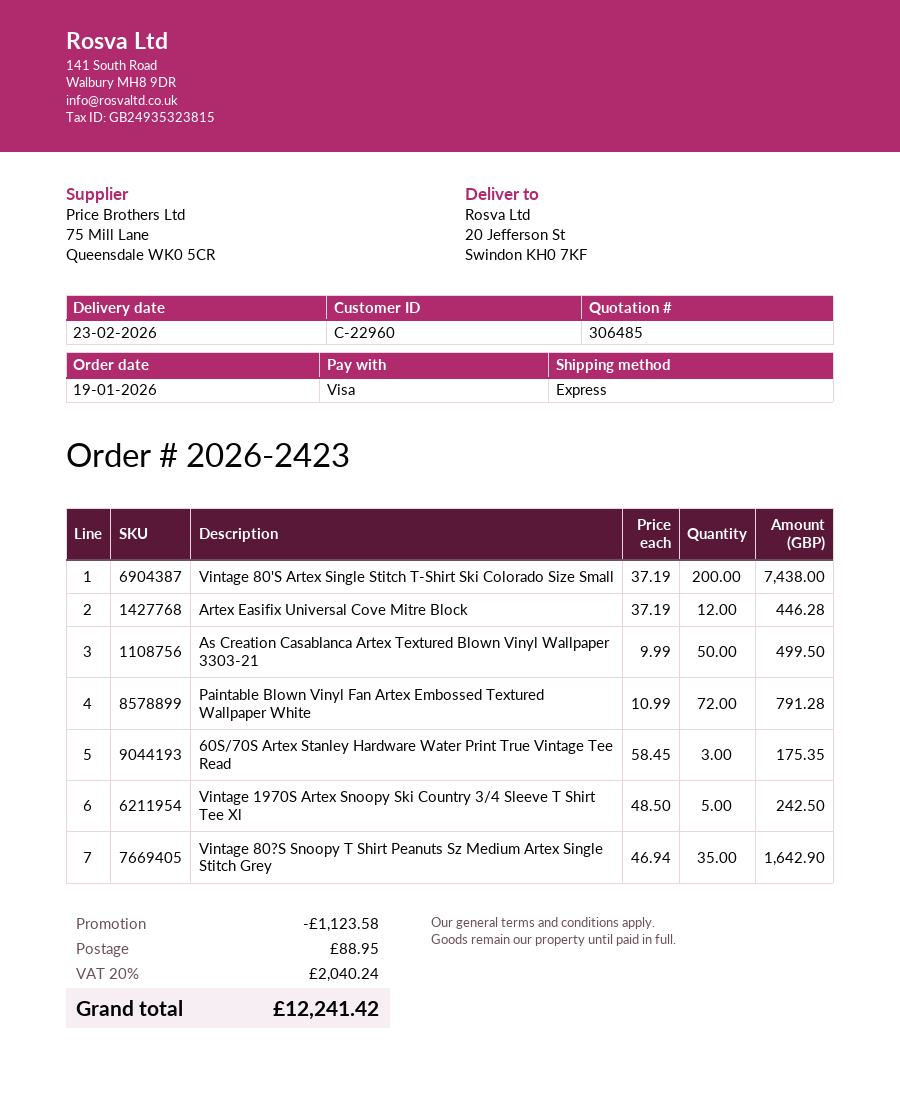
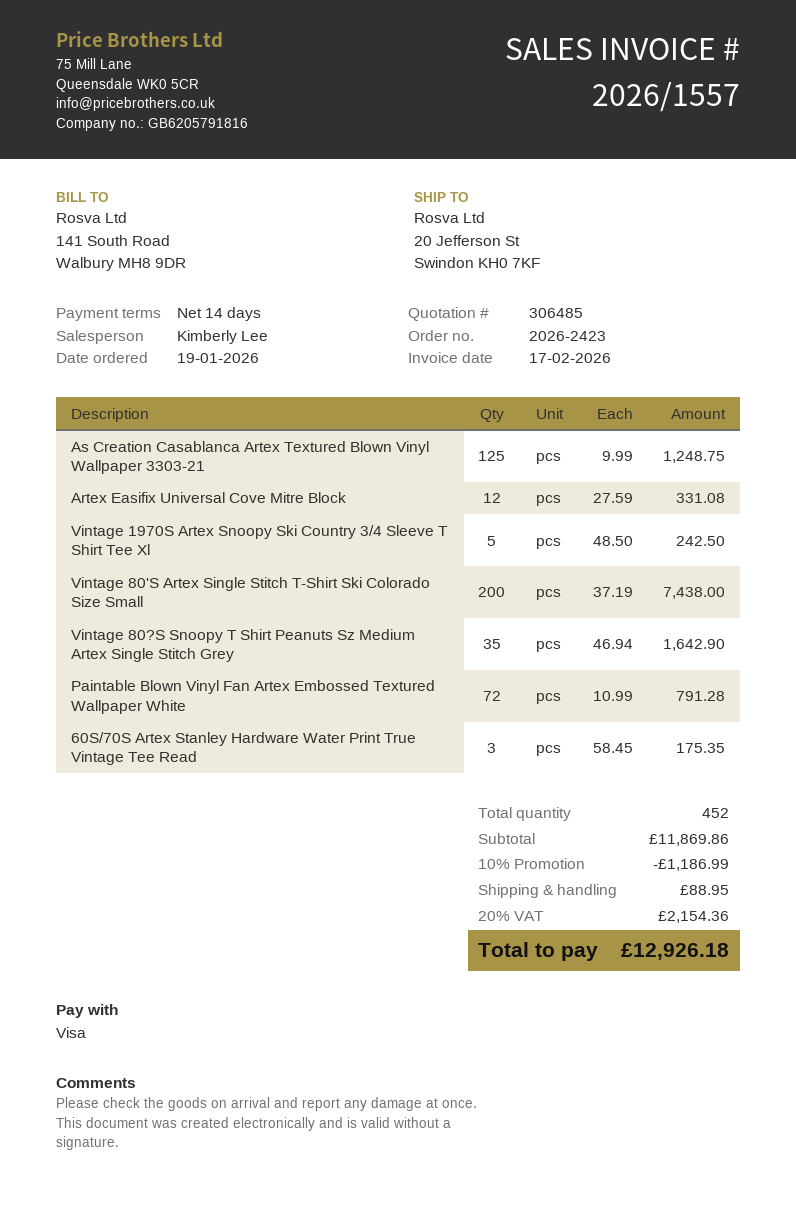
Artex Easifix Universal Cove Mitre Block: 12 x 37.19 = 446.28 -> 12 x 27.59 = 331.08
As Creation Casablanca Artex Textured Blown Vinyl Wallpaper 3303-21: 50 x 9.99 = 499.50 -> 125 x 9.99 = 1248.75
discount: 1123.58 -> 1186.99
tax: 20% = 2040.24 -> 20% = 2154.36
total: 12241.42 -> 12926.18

□ □ □ □ □

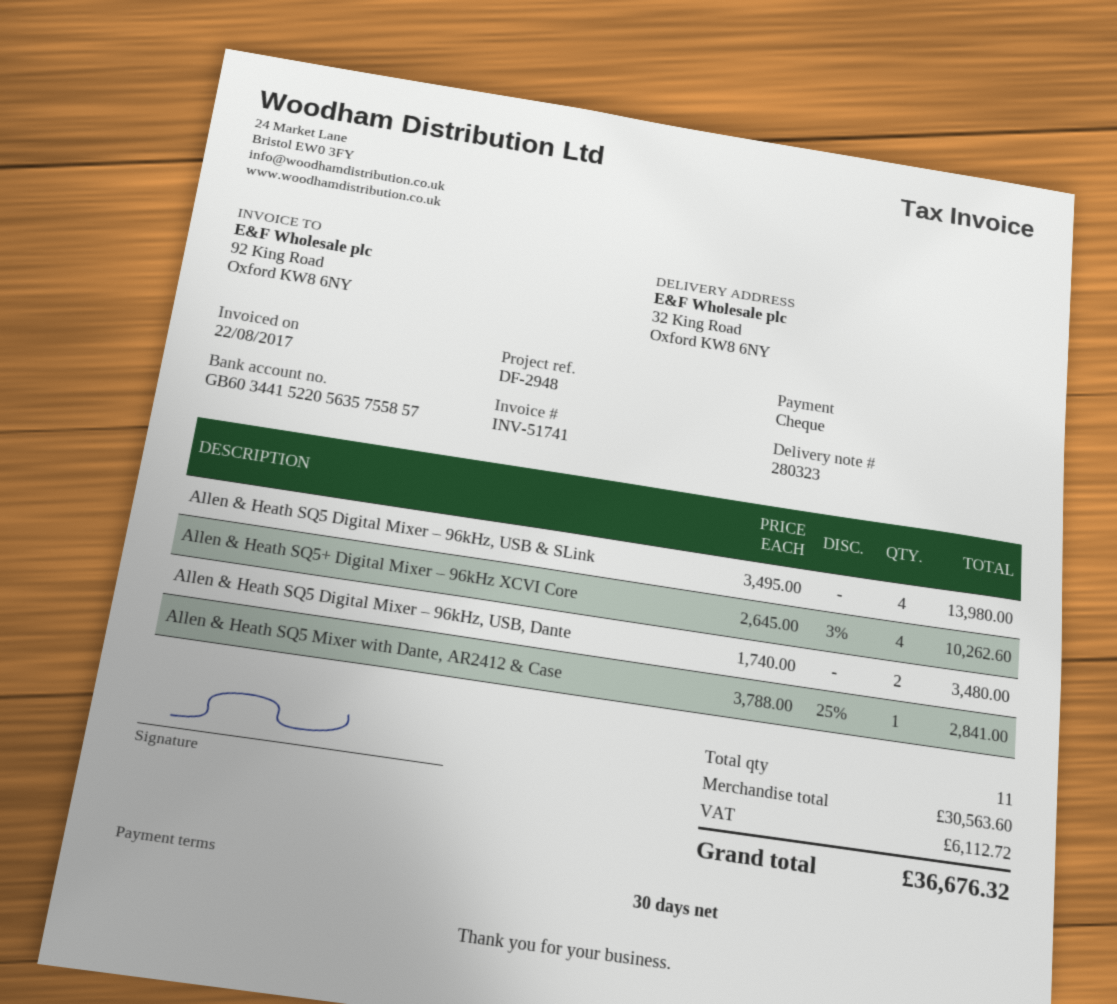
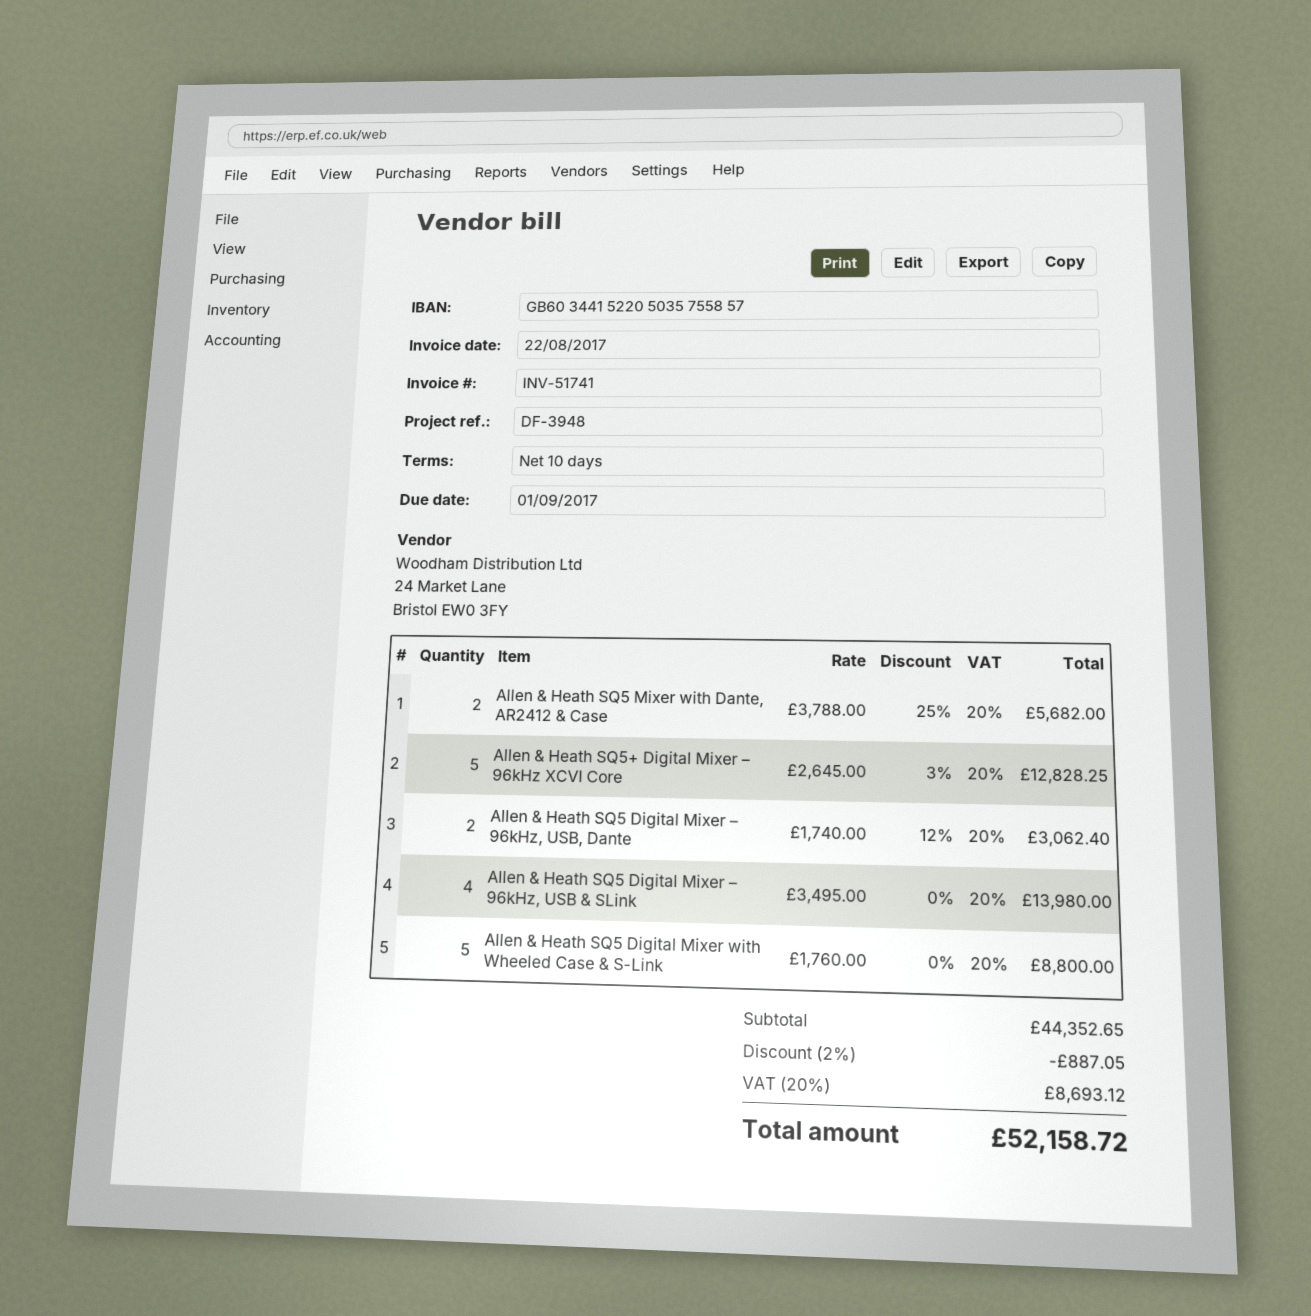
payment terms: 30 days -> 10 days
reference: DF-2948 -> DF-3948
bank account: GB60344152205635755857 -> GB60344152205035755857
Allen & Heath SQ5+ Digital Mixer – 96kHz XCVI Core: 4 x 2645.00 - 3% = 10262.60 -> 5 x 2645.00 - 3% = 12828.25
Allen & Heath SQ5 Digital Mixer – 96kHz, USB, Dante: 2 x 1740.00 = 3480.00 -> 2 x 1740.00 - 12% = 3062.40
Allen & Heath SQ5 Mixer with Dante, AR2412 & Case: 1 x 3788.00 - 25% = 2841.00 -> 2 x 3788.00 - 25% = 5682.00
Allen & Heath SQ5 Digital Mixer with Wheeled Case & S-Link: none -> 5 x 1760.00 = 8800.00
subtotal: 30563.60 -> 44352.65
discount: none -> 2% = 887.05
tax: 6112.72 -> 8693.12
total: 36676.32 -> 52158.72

□ □ □ □ □

**WHAT IS NEEDED:**
From the line containing "Allen & Heath SQ5 Digital Mixer –" down to the line containing "total: 36676.32 -> 52158.72" in the material above, reproduce every line exactly, including the two end lines.

**WRITTEN RESPONSE:**
Allen & Heath SQ5 Digital Mixer – 96kHz, USB, Dante: 2 x 1740.00 = 3480.00 -> 2 x 1740.00 - 12% = 3062.40
Allen & Heath SQ5 Mixer with Dante, AR2412 & Case: 1 x 3788.00 - 25% = 2841.00 -> 2 x 3788.00 - 25% = 5682.00
Allen & Heath SQ5 Digital Mixer with Wheeled Case & S-Link: none -> 5 x 1760.00 = 8800.00
subtotal: 30563.60 -> 44352.65
discount: none -> 2% = 887.05
tax: 6112.72 -> 8693.12
total: 36676.32 -> 52158.72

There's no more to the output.